Task prompt
Pictures stay out of the answer, but every line of the material must be restated exactly.

Records for processing
━━━━━━━━
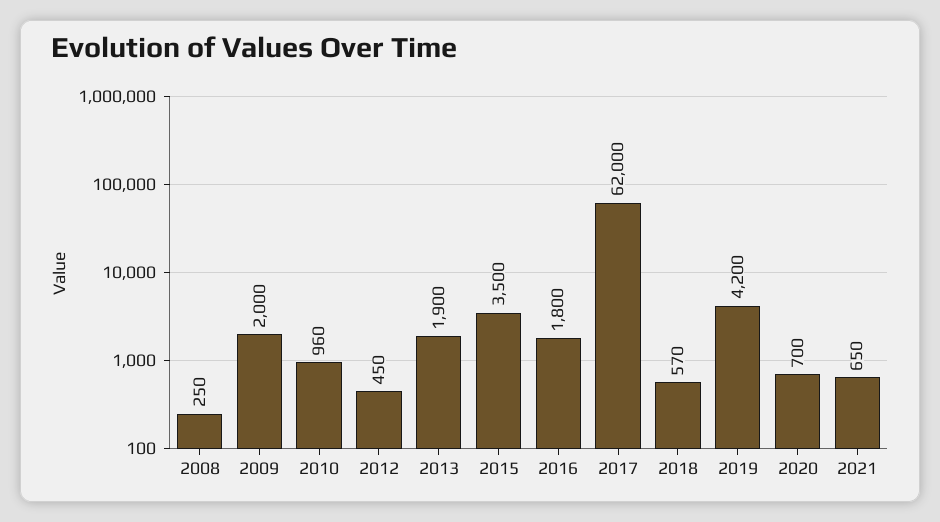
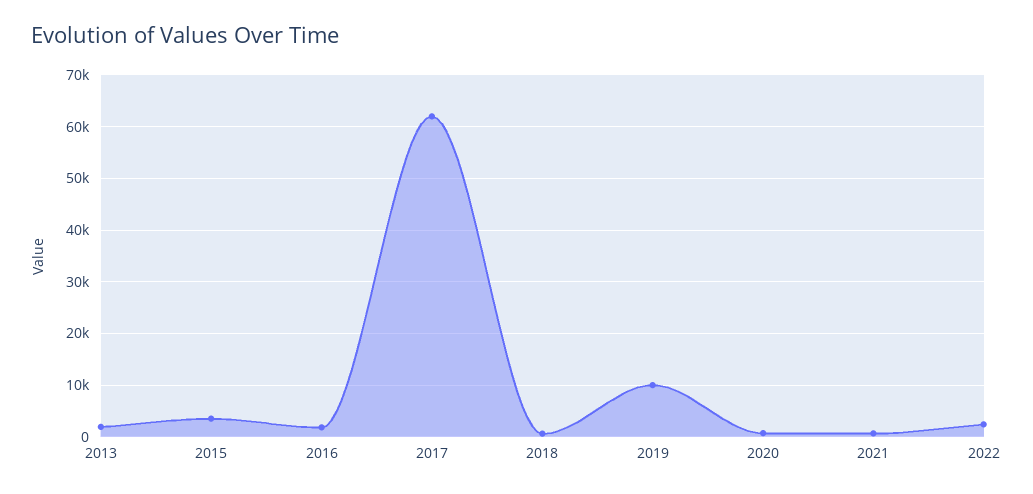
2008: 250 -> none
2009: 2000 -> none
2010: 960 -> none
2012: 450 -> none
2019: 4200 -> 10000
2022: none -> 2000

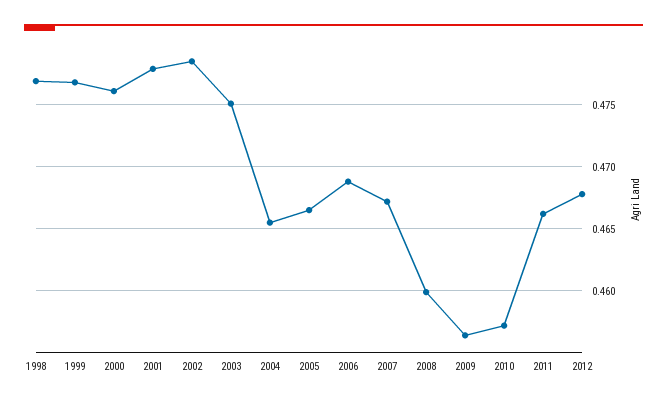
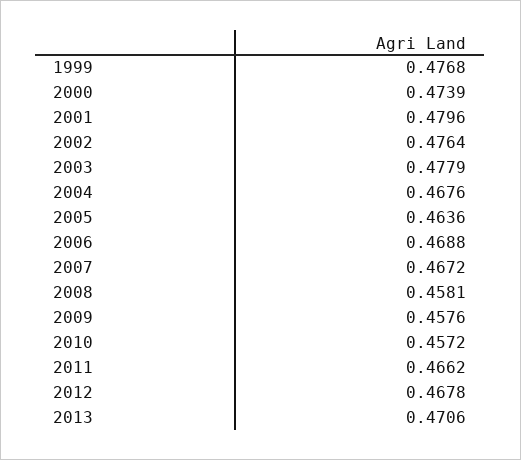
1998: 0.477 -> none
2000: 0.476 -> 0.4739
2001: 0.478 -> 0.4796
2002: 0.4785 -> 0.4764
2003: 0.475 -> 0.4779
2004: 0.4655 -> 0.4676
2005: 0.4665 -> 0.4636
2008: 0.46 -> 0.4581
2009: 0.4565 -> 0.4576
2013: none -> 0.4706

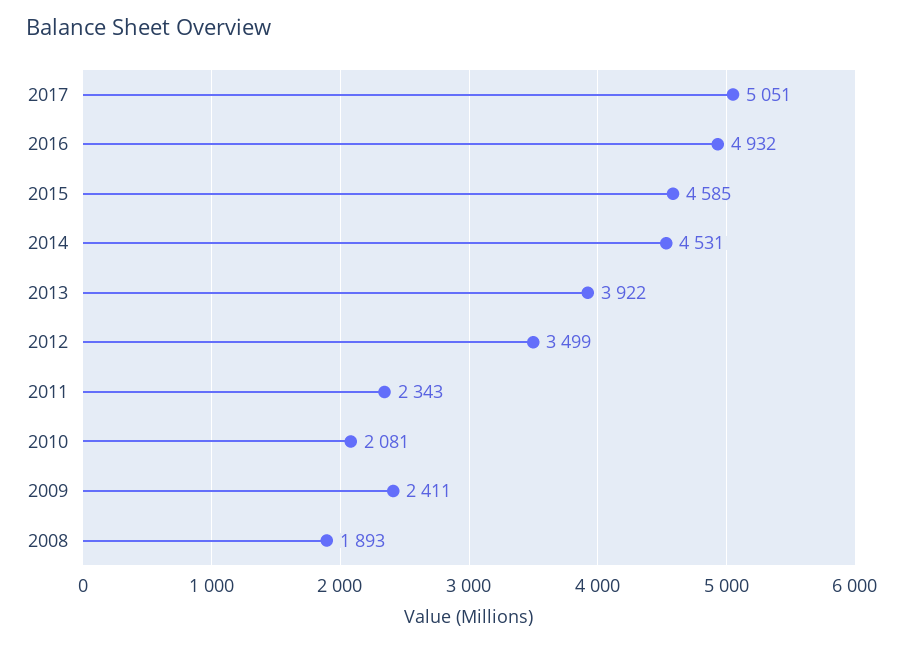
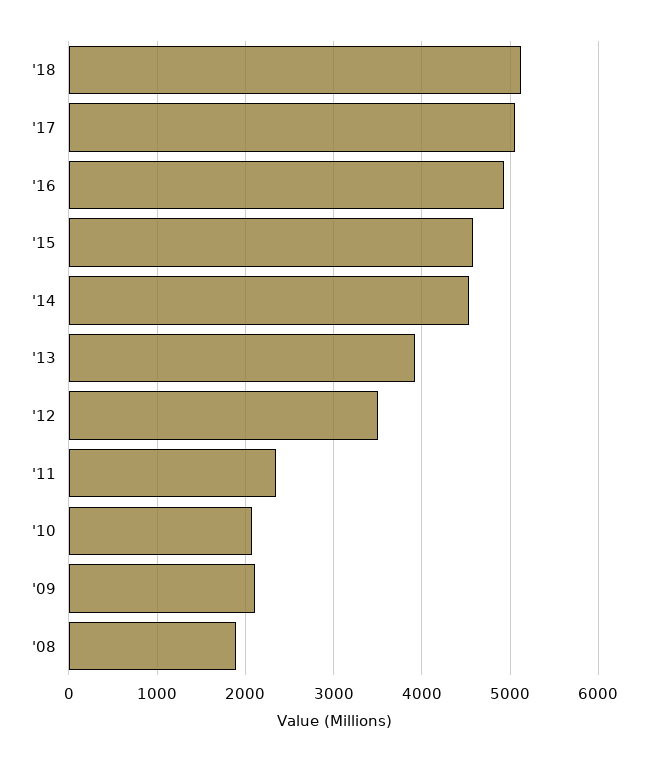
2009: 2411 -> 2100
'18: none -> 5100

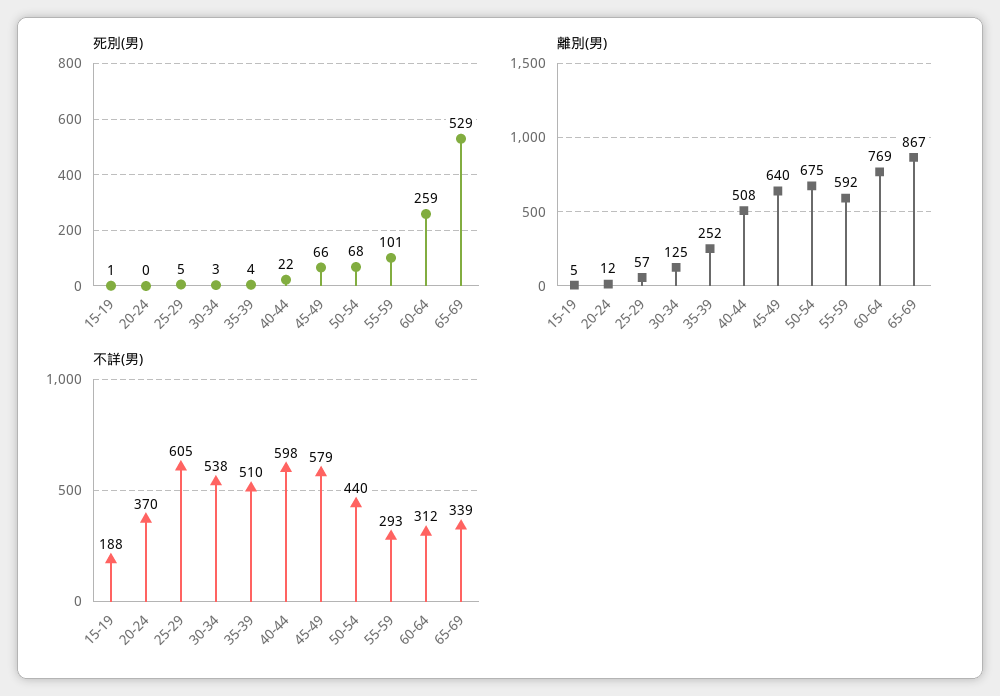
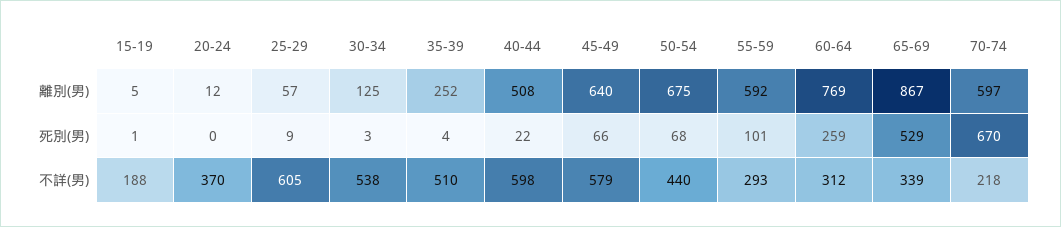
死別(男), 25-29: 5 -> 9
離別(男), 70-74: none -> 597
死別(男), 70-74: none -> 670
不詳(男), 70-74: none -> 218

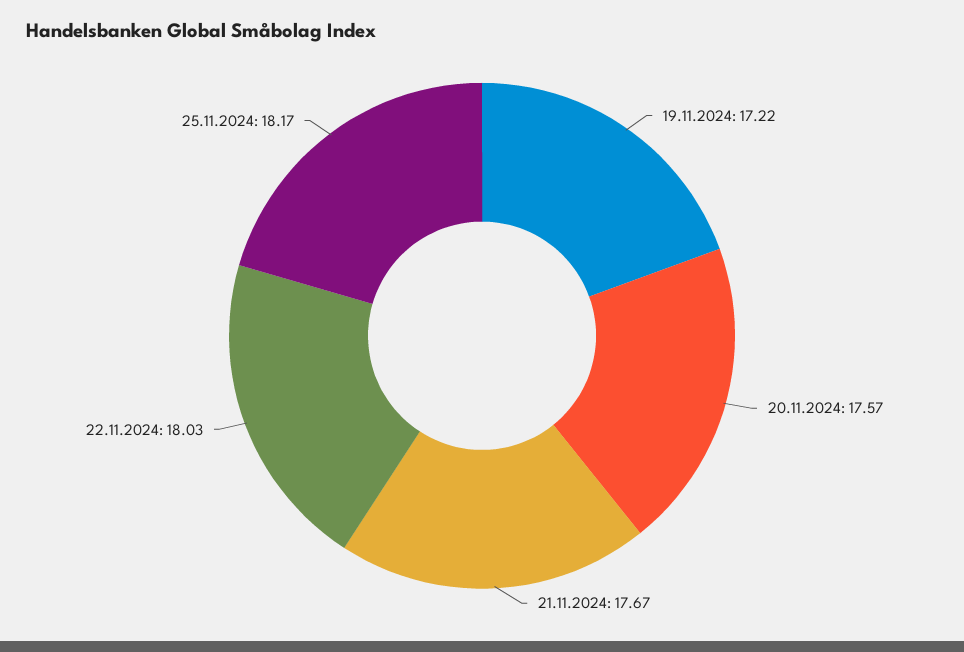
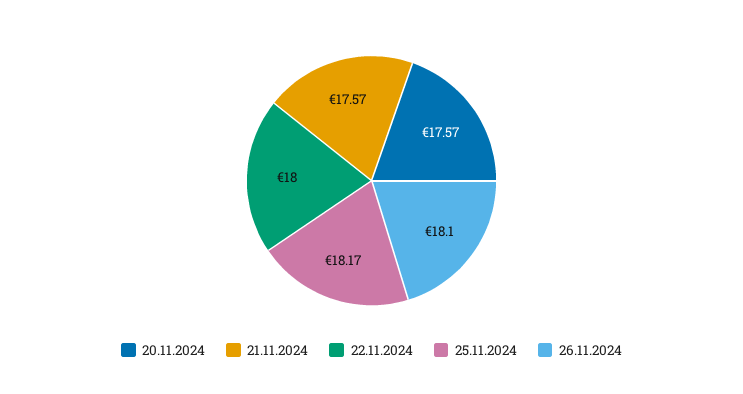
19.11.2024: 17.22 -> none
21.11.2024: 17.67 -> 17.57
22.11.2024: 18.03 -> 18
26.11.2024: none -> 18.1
━━━━━━━━
Response to this exercise
2008: 250 -> none
2009: 2000 -> none
2010: 960 -> none
2012: 450 -> none
2019: 4200 -> 10000
2022: none -> 2000

1998: 0.477 -> none
2000: 0.476 -> 0.4739
2001: 0.478 -> 0.4796
2002: 0.4785 -> 0.4764
2003: 0.475 -> 0.4779
2004: 0.4655 -> 0.4676
2005: 0.4665 -> 0.4636
2008: 0.46 -> 0.4581
2009: 0.4565 -> 0.4576
2013: none -> 0.4706

2009: 2411 -> 2100
'18: none -> 5100

死別(男), 25-29: 5 -> 9
離別(男), 70-74: none -> 597
死別(男), 70-74: none -> 670
不詳(男), 70-74: none -> 218

19.11.2024: 17.22 -> none
21.11.2024: 17.67 -> 17.57
22.11.2024: 18.03 -> 18
26.11.2024: none -> 18.1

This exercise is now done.